Roma suffer discrimination at all levels. It is thought that the number of Roma is much higher than officially recognized, since many disguise their ethnicity in an effort to avoid persecution. Other minorities include Russians, Armenians, and Vlachs.
Women have equal rights in theory, but society remains patriarchal, especially among Turks.
Politics
Multiparty elections
- Dates of last and next legislative elections: 2001/2005
- Head of state: President Georgi Purvanov
Bulgaria is a multiparty democracy.
Profile
Having moved falteringly to a pluralist democratic system after the fall of the communist Zhivkov regime in 1989, Bulgaria suffered during the 1990s from successive weak governments, each brought down by no-confidence votes.
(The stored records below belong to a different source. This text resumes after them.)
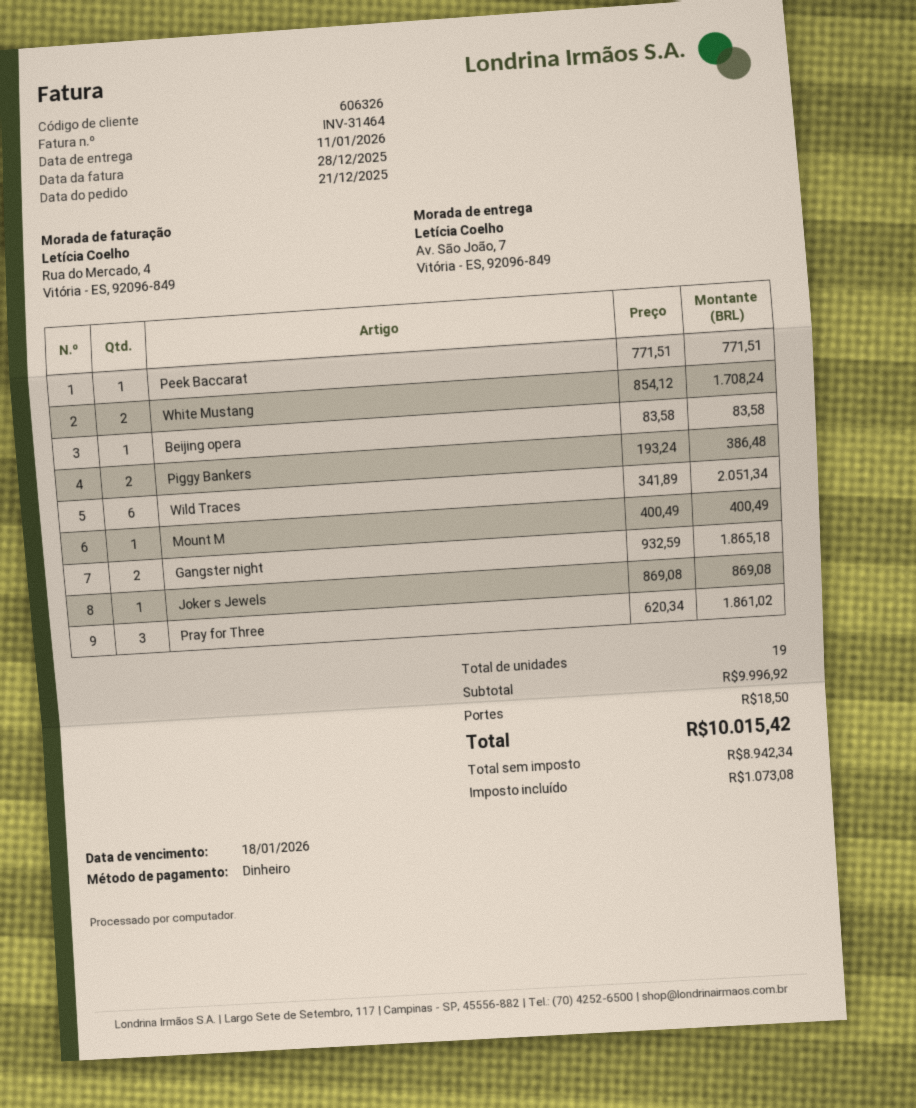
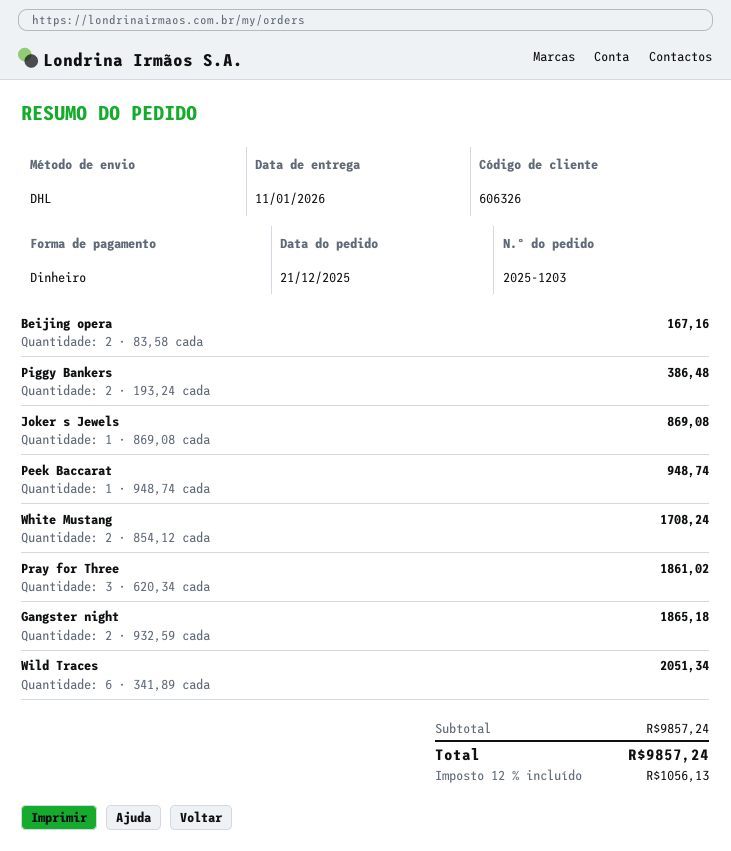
Peek Baccarat: 1 x 771.51 = 771.51 -> 1 x 948.74 = 948.74
Beijing opera: 1 x 83.58 = 83.58 -> 2 x 83.58 = 167.16
Mount M: 1 x 400.49 = 400.49 -> none
subtotal: 9996.92 -> 9857.24
shipping: 18.50 -> none
tax: 1073.08 -> 1056.13
total: 10015.42 -> 9857.24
The UDF, a broad anticommunist alliance, fell from office in 1992, and by the time of the 1994 general election the former communist BSP appeared to be firmly in the ascendant, winning an overall majority. The BSP government resisted political and economic change; the result was one of the slowest privatization programs in eastern Europe, with the old communist web of patronage still intact.
A new UDF government in 1997 launched free-market reforms backed by the IMF. Its considerable success, and reorientation of policy toward the goals of EU and NATO membership, allowed the UDF to approach the June 2001 elections with some confidence, despite a surge in support for a monarchist party launched by ex-king Simeon II (who had left Bulgaria as a small child in 1946). The poll, however, left the UDF with fewer than a quarter of the National Assembly seats, exactly half of which went to the NMS II.
Bulgarianizing his family name, Prime Minister Simeon Saxecoburggotski formed a coalition with the MRF (which traditionally represents the ethnic Turkish minority) and in 2002 secured cooperation from the BSP and the UDF. However, the government's popularity has declined as its promised "spiritual and economic revival" has been slow to unfold. Divisions within the ideologically vague NMS II and revitalized opposition from the BSP and UDF threaten the government's survival.